Ушла мама: дверью скрипнула – её открыла и закрыла, задев подойником о притолоку, – тот гулко звякнул – сообщил.
Было бы глаз коли здесь, на веранде, если б не уличные фонари – издалека цедит от них сквозь окна свет неоновый, мерцая инеем на запотевших стёклах. Да там, в прихожей, лампочка горит – луч от неё в щель проникает между шторами, углом ложится на пол и на стену.
Встал я. Оделся скоренько.

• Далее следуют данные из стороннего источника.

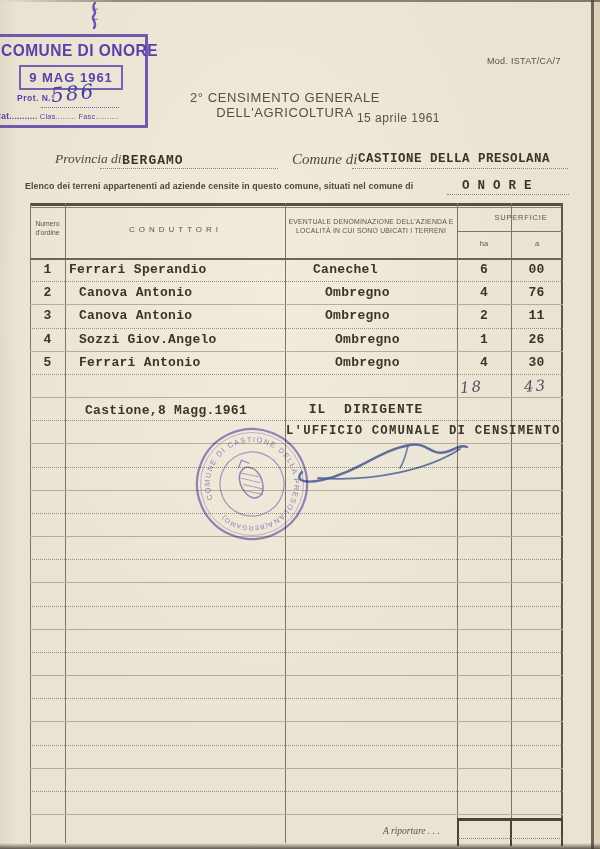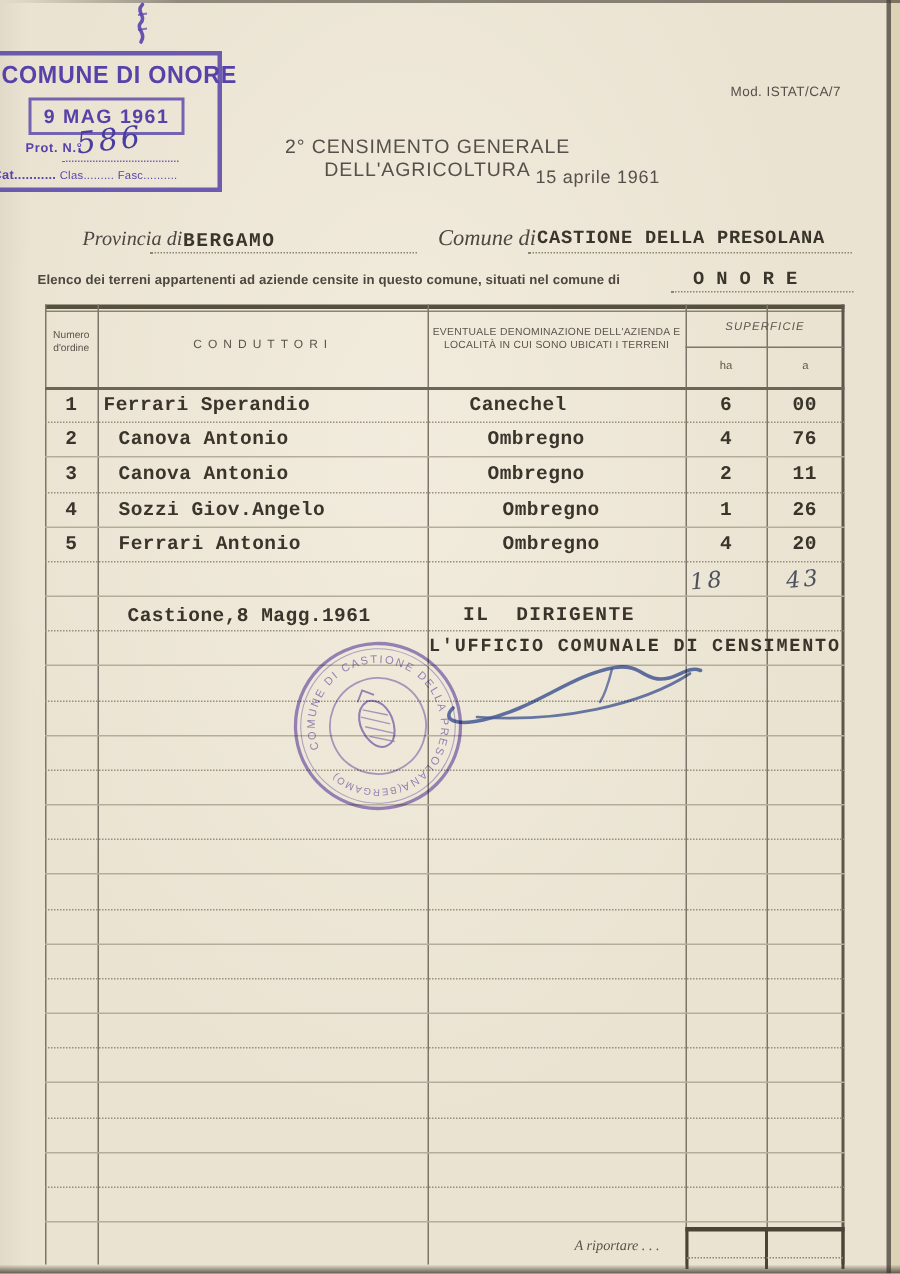--- a/index.html
+++ b/index.html
@@ -51,21 +51,21 @@
   .vline{position:absolute;top:0;height:640px;width:1px;background:#7d7668;}
   #v-right{width:2px;background:#5d574b;}
   #t-top{position:absolute;left:0;top:0;width:533px;height:2.5px;background:#55503f;}
   #t-top2{position:absolute;left:0;top:4px;width:533px;border-top:1px solid #8a8372;}
   #t-headbottom{position:absolute;left:0;top:55px;width:533px;height:2px;background:#6b6557;}
   #sup-divider{position:absolute;left:427px;top:28px;width:106px;border-top:1px solid #7d7668;}
   .hcell{position:absolute;color:#5a554b;text-align:center;}
   #h-numero{left:0px;top:16px;width:35px;font-size:6.8px;line-height:9px;}
   #h-conduttori{left:36px;top:22px;width:219px;font-size:8px;letter-spacing:4px;}
   #h-denominazione{left:258px;top:14px;width:166px;font-size:6.9px;line-height:9px;letter-spacing:.2px;}
-  #h-superficie{left:427px;top:10px;width:106px;font-size:7.5px;letter-spacing:.8px;font-style:italic;}
+  #h-superficie{left:438px;top:10px;width:106px;font-size:7.5px;letter-spacing:.8px;}
   #h-ha{left:427px;top:36px;width:54px;font-size:7.5px;}
   #h-a{left:481px;top:36px;width:52px;font-size:7.5px;}
   
   #grid-host,#rows-host{position:absolute;left:0;top:0;width:533px;height:640px;}
   .grid-line{position:absolute;left:0;width:533px;height:0;}
   .grid-line.dot{border-top:1px dotted #978f7c;}
   .grid-line.solid{border-top:1px solid #b5ad9c;}
   .data-row{position:absolute;left:0;width:533px;height:23.17px;}
   .data-row span{position:absolute;top:0;height:100%;display:flex;align-items:center;font-family:"Liberation Mono","DejaVu Sans Mono",monospace;font-weight:700;font-size:13px;color:#3a352b;letter-spacing:.3px;white-space:nowrap;}
   .cell-n{left:0;width:35px;justify-content:center;}
@@ -214,21 +214,21 @@
       <span class="cell-den">Ombregno</span>
       <span class="cell-ha">1</span>
       <span class="cell-a">26</span>
     </div>
 
     <div class="data-row" style="top: 147.68px;">
       <span class="cell-n">5</span>
       <span class="cell-cond">Ferrari Antonio</span>
       <span class="cell-den">Ombregno</span>
       <span class="cell-ha">4</span>
-      <span class="cell-a">20</span>
+      <span class="cell-a">30</span>
     </div>
   </div>
   </div>
 
   <div class="abs handnum" id="total-ha">18</div>
   <div class="abs handnum" id="total-a">43</div>
 
   <div class="abs typed" id="place-date">Castione,8 Magg.1961</div>
   <div class="abs typed" id="sig-role">IL DIRIGENTE</div>
   <div class="abs typed" id="sig-office">L'UFFICIO COMUNALE DI CENSIMENTO</div>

Водой студёной сполоснулся. Вышел в прихожую, с потёмок – жмурюсь.
Шторки раздвинуты на окнах мамой – чтобы из дома и ограда освещалась, и там ходить было б ловчее.

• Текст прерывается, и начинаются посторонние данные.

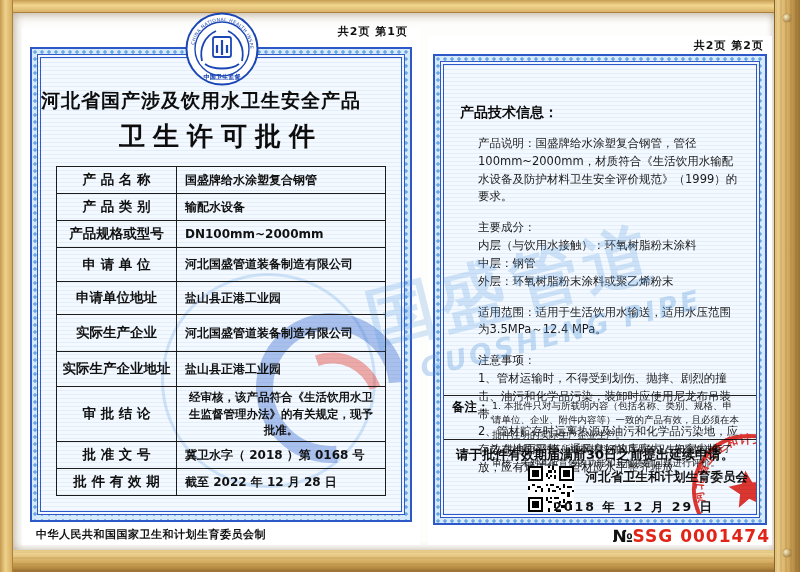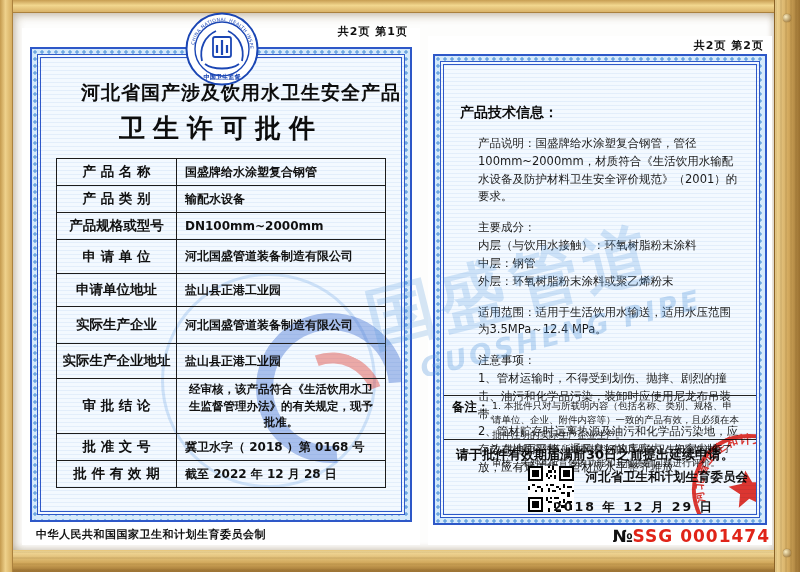--- a/index.html
+++ b/index.html
@@ -38,21 +38,21 @@
   .bframe { position:absolute; border:2px solid #2e58c8; padding:5px; background-color:#d5eafb;
             background-image:radial-gradient(circle at 3px 3px, #6ea6e0 1.4px, rgba(0,0,0,0) 2px);
             background-size:7px 7px; }
   .paper1 .bframe { left:8px; top:19px; right:8px; bottom:23px; }
   .paper2 .bframe { left:5px; top:18px; right:5px; bottom:20px; }
   .binner { position:relative; width:100%; height:100%; border:4px double #2e58c8; overflow:hidden;
             background:repeating-linear-gradient(180deg, rgba(140,180,230,.16) 0 1px, rgba(0,0,0,0) 1px 4px), #f3f9ff; }
 
   
   .emblem { position:absolute; left:163px; top:-16px; width:74px; height:74px; z-index:6; }
-  .title1 { margin-top:22px; text-align:right; font-size:19px; font-weight:bold; color:#0d0d0d; letter-spacing:1px; position:relative; z-index:2;font-family:Liberation Serif, serif; }
+  .title1 { margin-top:30px; text-align:left; font-size:19px; font-weight:bold; color:#0d0d0d; letter-spacing:1px; position:relative; z-index:2;font-family:Liberation Serif, serif; }
   .title2 { margin-top:5px; text-align:center; font-size:26px; font-weight:bold; color:#0d0d0d; letter-spacing:8px; position:relative; z-index:2; }
   table.cert { margin:12px auto 0; width:330px; border-collapse:collapse; position:relative; z-index:2; }
   table.cert td { border:1px solid #1c1c1c; color:#111; vertical-align:middle; }
   td.lbl { width:120px; font-size:13.5px; font-weight:bold; text-align:center; padding:2px 3px; }
   td.val { font-size:12px; font-weight:600; padding:2px 8px; }
   tr.h27 td { height:27px; } tr.h34 td { height:34px; } tr.h33 td { height:33px; }
   tr.h37 td { height:37px; } tr.h35 td { height:35px; } tr.h42 td { height:42px; }
   tr.h26 td { height:26px; }
   td.val.small { font-size:11.5px; text-align:center; line-height:1.45; padding:2px 8px; }
   td.val.center { text-align:center; }
@@ -180,21 +180,21 @@
   <div class="footer1">中华人民共和国国家卫生和计划生育委员会制</div>
 </div>
 
 <div class="paper paper2">
   <div class="pagenum">共2页 第2页</div>
 
   <div class="bframe">
     <div class="binner">
       <div class="p2-flow">
         <div class="sec-title">产品技术信息：</div>
-        <div class="para">产品说明：国盛牌给水涂塑复合钢管，管径100mm~2000mm，材质符合《生活饮用水输配水设备及防护材料卫生安全评价规范》（2001）的要求。</div>
+        <div class="para">产品说明：国盛牌给水涂塑复合钢管，管径100mm~2000mm，材质符合《生活饮用水输配水设备及防护材料卫生安全评价规范》（1999）的要求。</div>
         <div class="para">主要成分：
 内层（与饮用水接触）：环氧树脂粉末涂料
 中层：钢管
 外层：环氧树脂粉末涂料或聚乙烯粉末</div>
         <div class="para">适用范围：适用于生活饮用水输送，适用水压范围为3.5MPa～12.4 MPa。</div>
         <div class="para">注意事项：
 1、管材运输时，不得受到划伤、抛摔、剧烈的撞击、油污和化学品污染，装卸时应使用尼龙布吊装带。
 2、管材贮存时远离热源及油污和化学品污染地，应存放在地面平整、通风良好的库房内；如室内堆放，应有遮盖物，管材应水平整齐堆放。</div>
       </div>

К русской печи спиной сначала прислонился. Потом – ладонями – погрел их. И нос – холодный тот, как у собаки.
И печь мама уже успела, протопила. Ради гостя, думаю, и дров не экономит. Надо сказать ей, пусть меня не балует – не вельможа. Дрова ей в зиму пригодятся. Если не хватит-то – беда. Потом, в морозы лютые, сырыми шибко не натопишься, да ещё надо их купить, сама ведь знает. Те, что мы с Василием напилили весной нелегально и сразу вывезли из леса, за лето худо-бедно, но просохли. Три поленницы, кубов под тридцать. Но и этих может не хватить – ещё ж зима, какая она выдастся. И напилить сейчас дрова себе – задача сложная: за тридевять земель, в столицу края, нужно ехать, чтобы получить бумажку. Всё для людей, как говорится. Деляну выпишут тебе, при бездорожье-то, за двести километров от деревни, вот и пили и вывози потом дрова на вертолёте – золотыми они выйдут. Это как рыбу – на реке живёшь – ловить тебе не позволяется. Дожили. Без разрешения и жердь не срубишь на скворечник. Не кинешь в речку сеть на пескарей. И не рубили бы и не кидали, если бы было по добру. А то: «Кому-то можно, нам нельзя». Хорошим это не закончится – люди смуреют.